Sanjog: Is it worth getting someone like a Chief Data Officer to work shoulder to shoulder with who would handle the appropriate information while your group takes care of the plumbing?
Ellis: Currently we are working on a new organization, a data management organization, that will provide most of that work. But I think there is always going to be a strong relationship between how we architect data and then how we manage data in terms of data quality. So I’m not quite sure going forward organizationally what that structure might look like, but in the short term for us it’s going to be managed within our IT infrastructure, the data management and also the system architecture and the system management that links the Big Data. So right now I think it’s a collaborative relationship.
“There is always going to be a strong relationship between how we architect data and then how we manage data in terms of data quality.”
Sanjog: Where are the gaps in the workforce, and how is that causing lag and keeping you from going at full steam?
Ellis: The biggest gap is really in the requirements from our business owner trying to manage these legacy systems to provide data that will satisfy our business customers and our external customers as well. Those are where the gaps exist for us, and I think that’s a dual responsibility between data management and the IT infrastructure.
Sanjog: If you were to paint a picture of the Holy Grail for government in terms of Big Data, what would it look like?

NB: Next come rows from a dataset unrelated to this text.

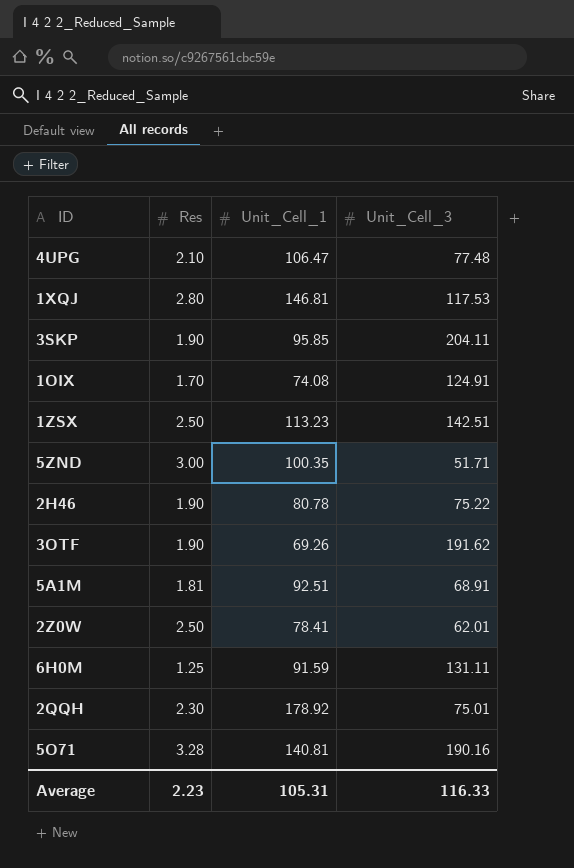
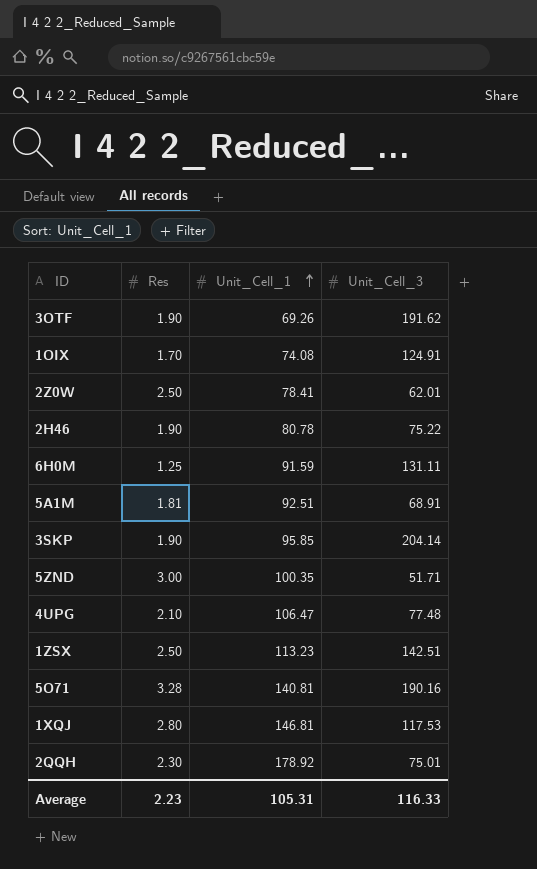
row order: none -> Unit_Cell_1 ascending
3SKP | Unit_Cell_3: 204.11 -> 204.14

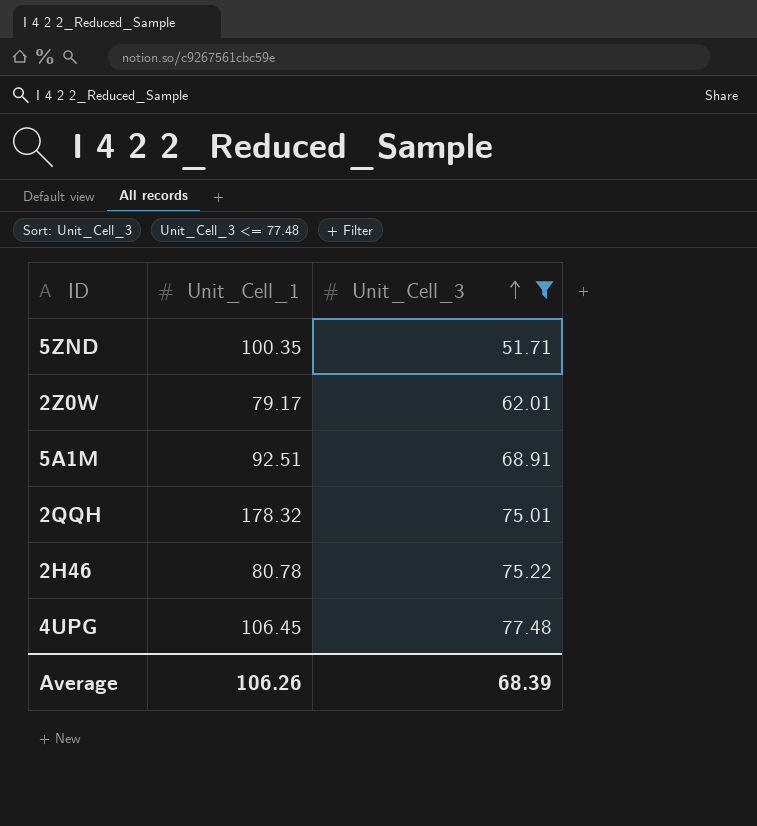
filter: none -> Unit_Cell_3 <= 77.48
row order: Unit_Cell_1 ascending -> Unit_Cell_3 ascending
column Res | position: 2 -> none
2Z0W | Unit_Cell_1: 78.41 -> 79.17
2QQH | Unit_Cell_1: 178.92 -> 178.32
4UPG | Unit_Cell_1: 106.47 -> 106.45
Average | Unit_Cell_1: 105.31 -> 106.26
Average | Unit_Cell_3: 116.33 -> 68.39

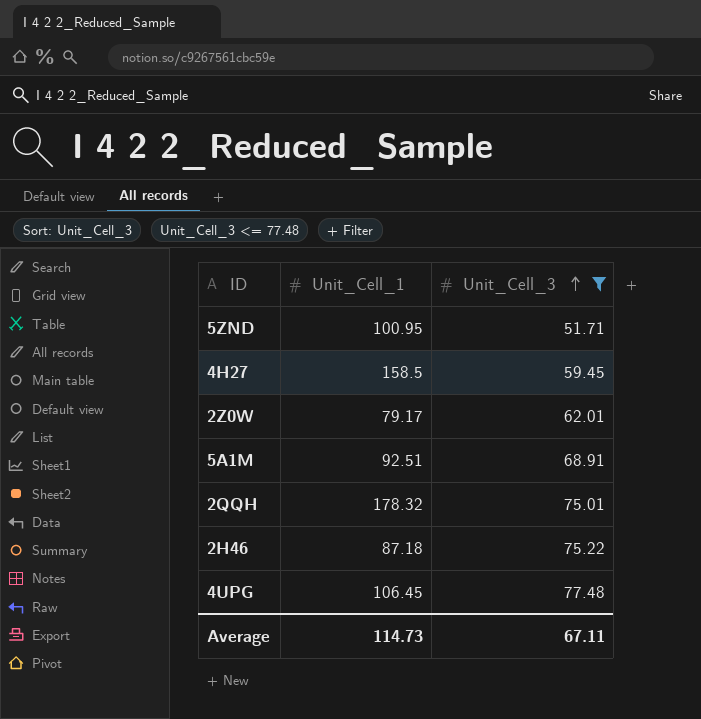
5ZND | Unit_Cell_1: 100.35 -> 100.95
row 4H27: none -> 158.5 | 59.45
2H46 | Unit_Cell_1: 80.78 -> 87.18
Average | Unit_Cell_1: 106.26 -> 114.73
Average | Unit_Cell_3: 68.39 -> 67.11

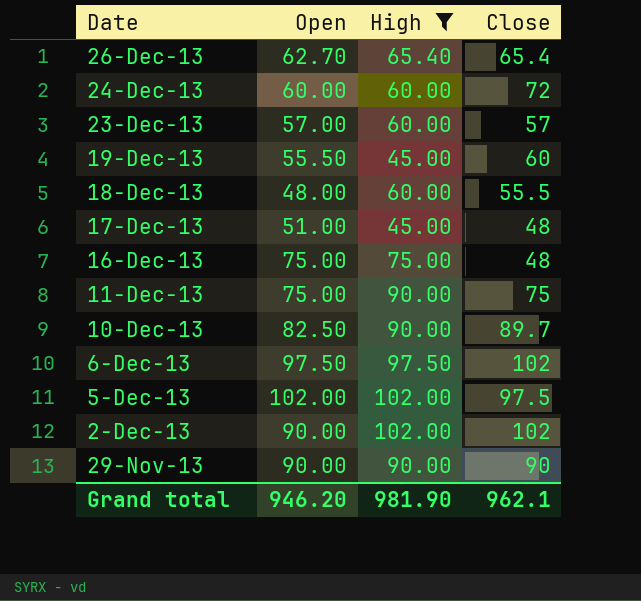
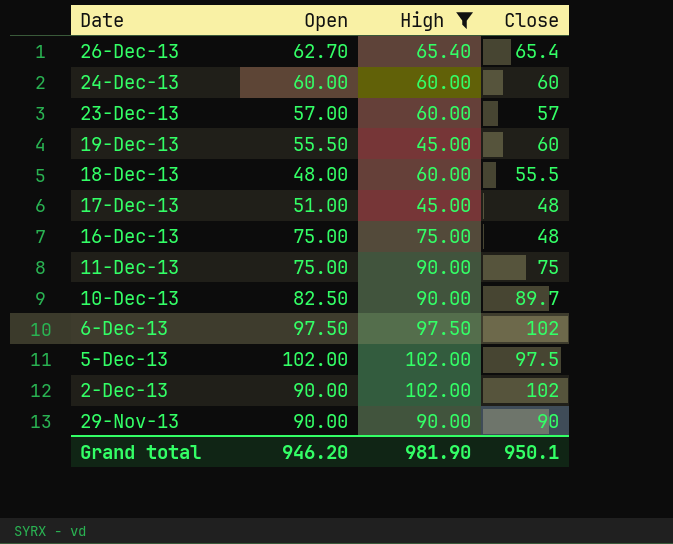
24-Dec-13 | Close: 72 -> 60
Grand total | Close: 962.1 -> 950.1

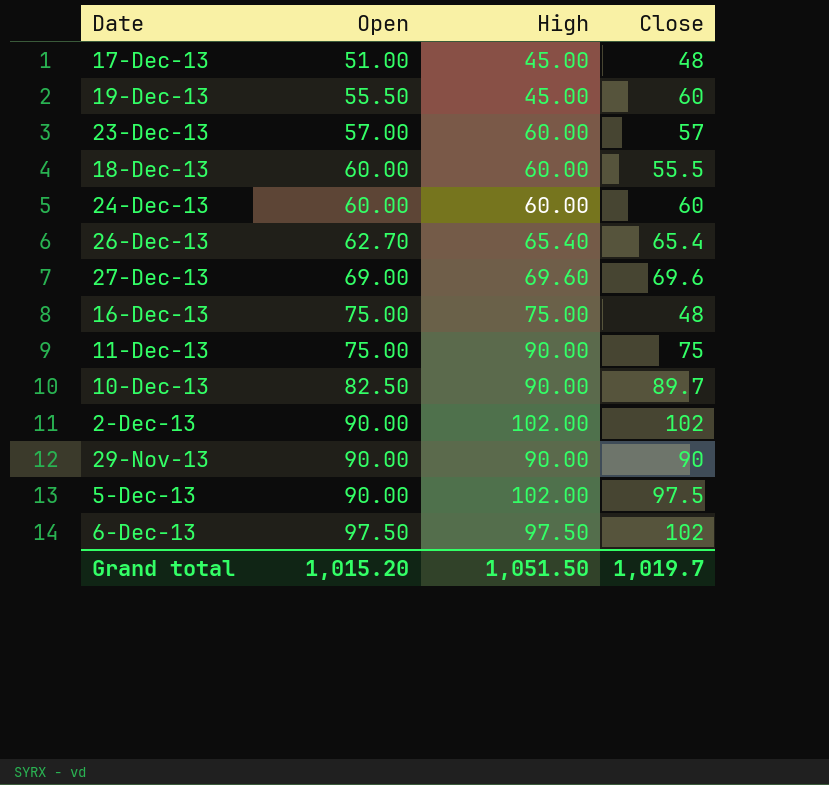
filter: High != 69.60 -> none
row order: Date descending -> Open ascending
18-Dec-13 | Open: 48.00 -> 60.00
5-Dec-13 | Open: 102.00 -> 90.00
Grand total | Open: 946.20 -> 1,015.20
Grand total | High: 981.90 -> 1,051.50
Grand total | Close: 950.1 -> 1,019.7

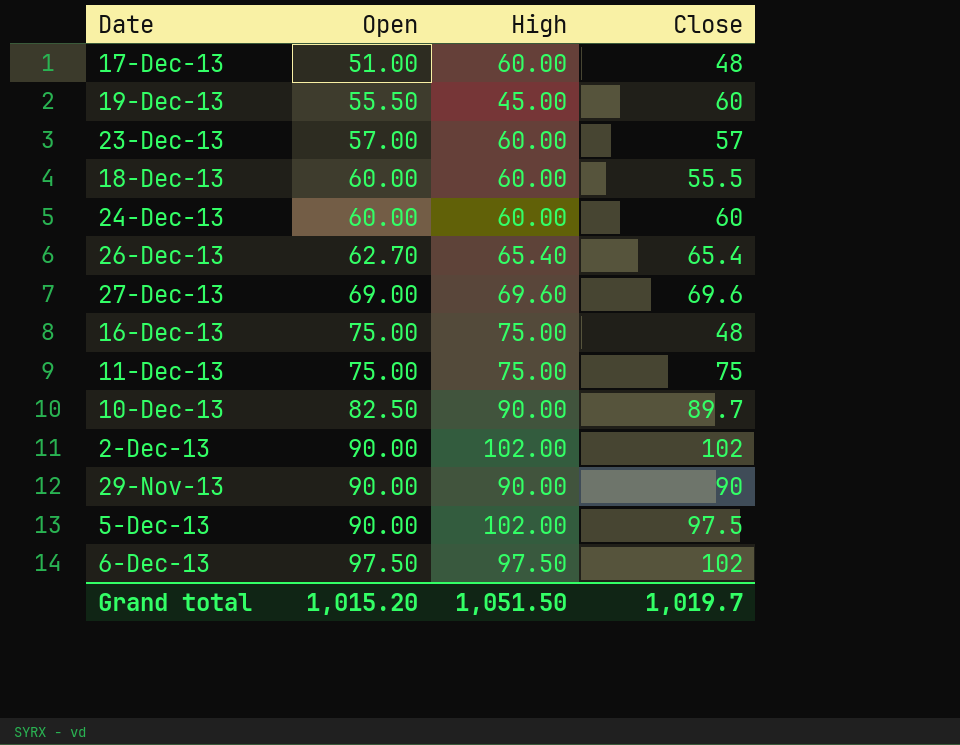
17-Dec-13 | High: 45.00 -> 60.00
11-Dec-13 | High: 90.00 -> 75.00

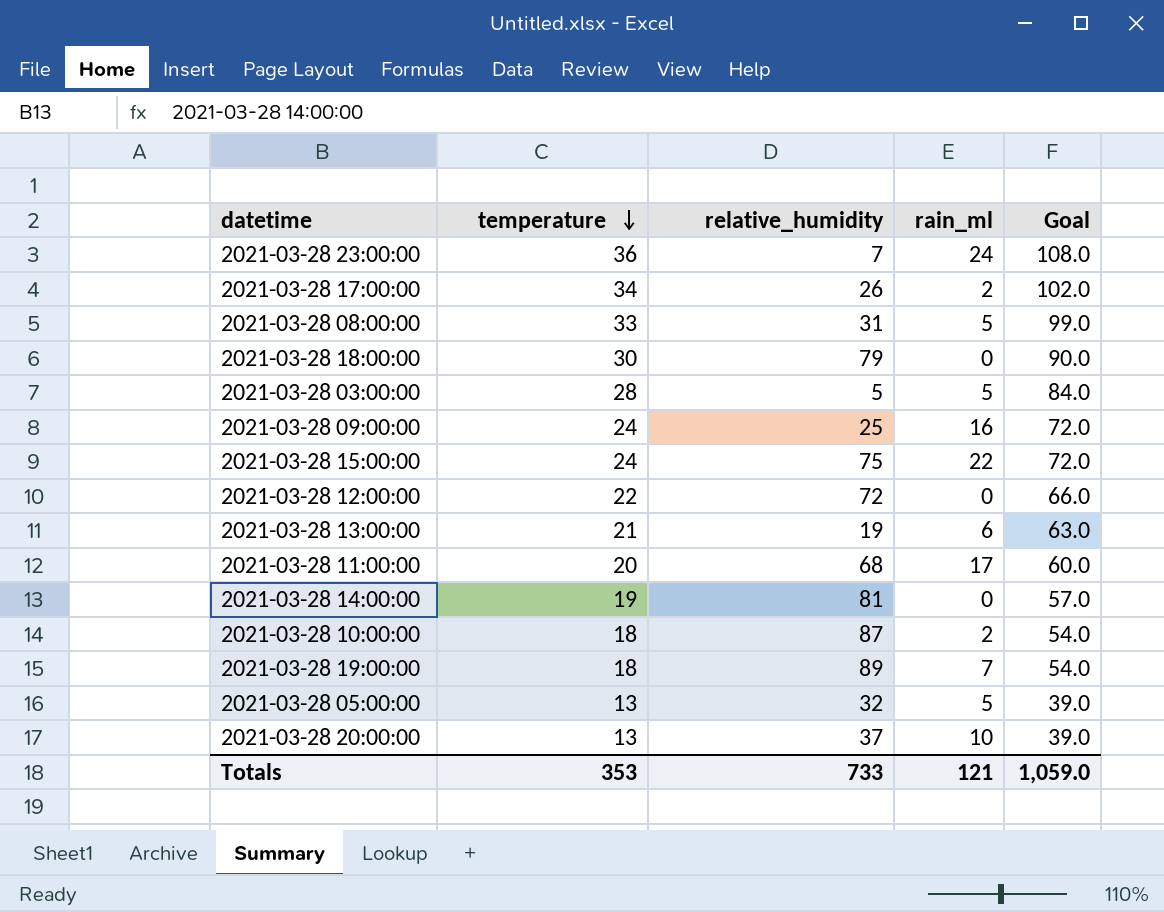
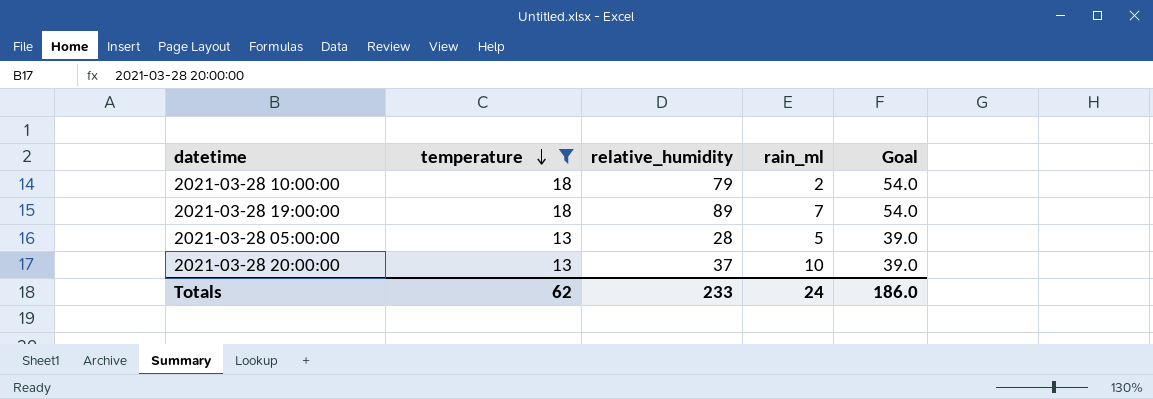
filter: none -> temperature <= 18
2021-03-28 10:00:00 | relative_humidity: 87 -> 79
2021-03-28 05:00:00 | relative_humidity: 32 -> 28
Totals | temperature: 353 -> 62
Totals | relative_humidity: 733 -> 233
Totals | rain_ml: 121 -> 24
Totals | Goal: 1,059.0 -> 186.0

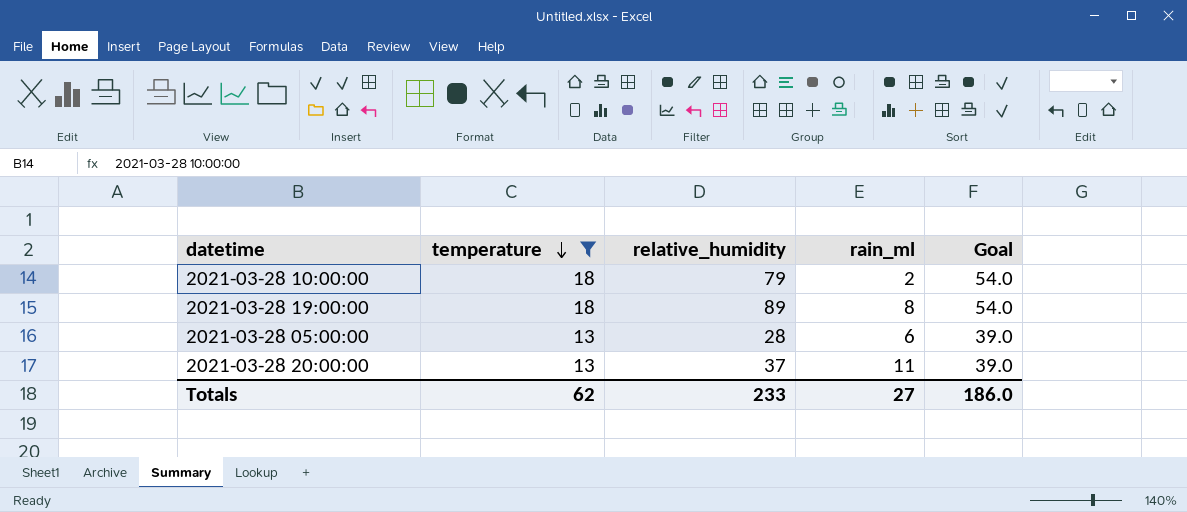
2021-03-28 19:00:00 | rain_ml: 7 -> 8
2021-03-28 05:00:00 | rain_ml: 5 -> 6
2021-03-28 20:00:00 | rain_ml: 10 -> 11
Totals | rain_ml: 24 -> 27

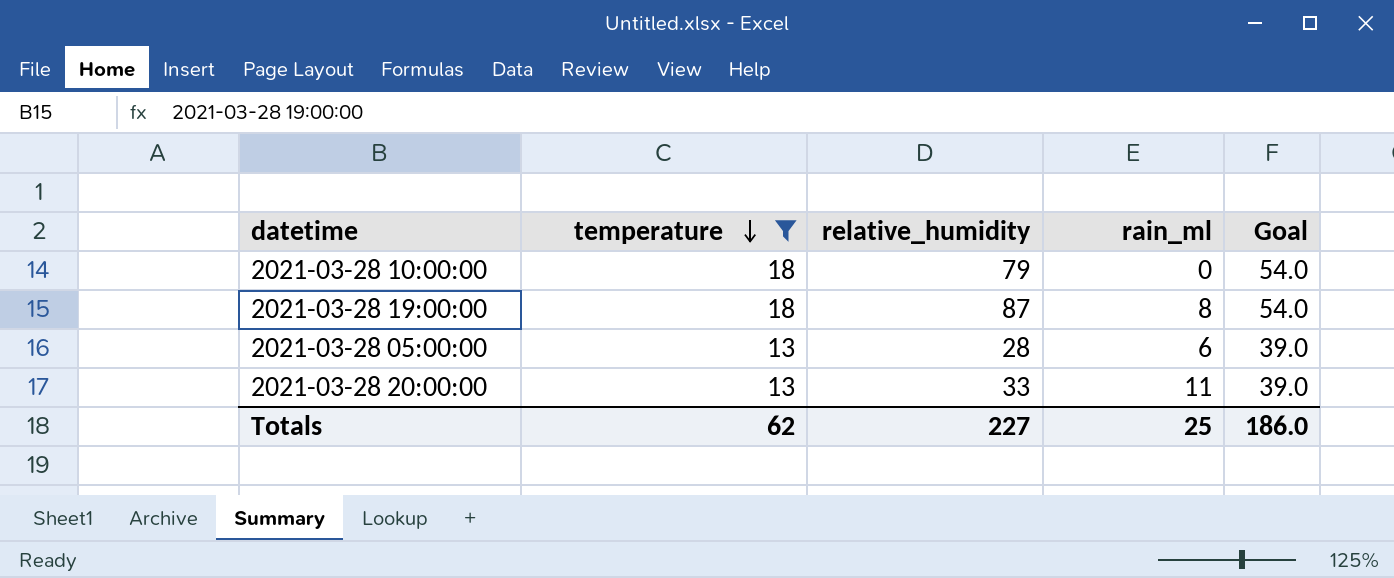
2021-03-28 10:00:00 | rain_ml: 2 -> 0
2021-03-28 19:00:00 | relative_humidity: 89 -> 87
2021-03-28 20:00:00 | relative_humidity: 37 -> 33
Totals | relative_humidity: 233 -> 227
Totals | rain_ml: 27 -> 25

Cavan: I think it’s the same it is for business, and that is basically we are doing things close to real time and we are giving more information to people when they need it in a secure and confidential way. They’re not pretty big requirements. We’re not even sure we all agree on what confidentiality is necessarily. LinkedIn for example looks at it differently and Facebook looks at it differently than the Census Bureau does. How do we share data among agencies quickly in a real time way? How do we share data between different levels of government? State and local and government has a lot of great data out there; they collect a lot of information sales tax for example. That would be great to do if you want actually find out how regional economies are going. If you wanted to link that to the national statistical data, that would be great. Right now, we don’t have protocols to do that, we don’t have confidentiality protocols, and there is the security protocols to do that. So I see it taking a while before we actually integrate things, and part of that integration is going to be the accountability part, security confidentiality and the stuff that Ellis talked about.
“How do we share data among agencies quickly in a real time way? How do we share data between different levels of government?”
Sanjog: What is your appeal and message to other leaders in other agencies trying to grapple with these challenges, bring about using big data and achieve the label of smarter government?
Ellis: The real advice would be to know your customer because they are the ones that you are trying to serve with this data. Knowing your customer and understanding what the customer requirements are critical to building effective data systems. And also collaboration, collaborating not only within the government space. That collaboration with the government and also with the private sector has new ideas on how to manage Big Data and has a lot of success stories. That helps you avoid having to reinvent the wheel and spend a lot of money on investment that maybe you wouldn’t have to. But I think that those are probably the two key takeaways.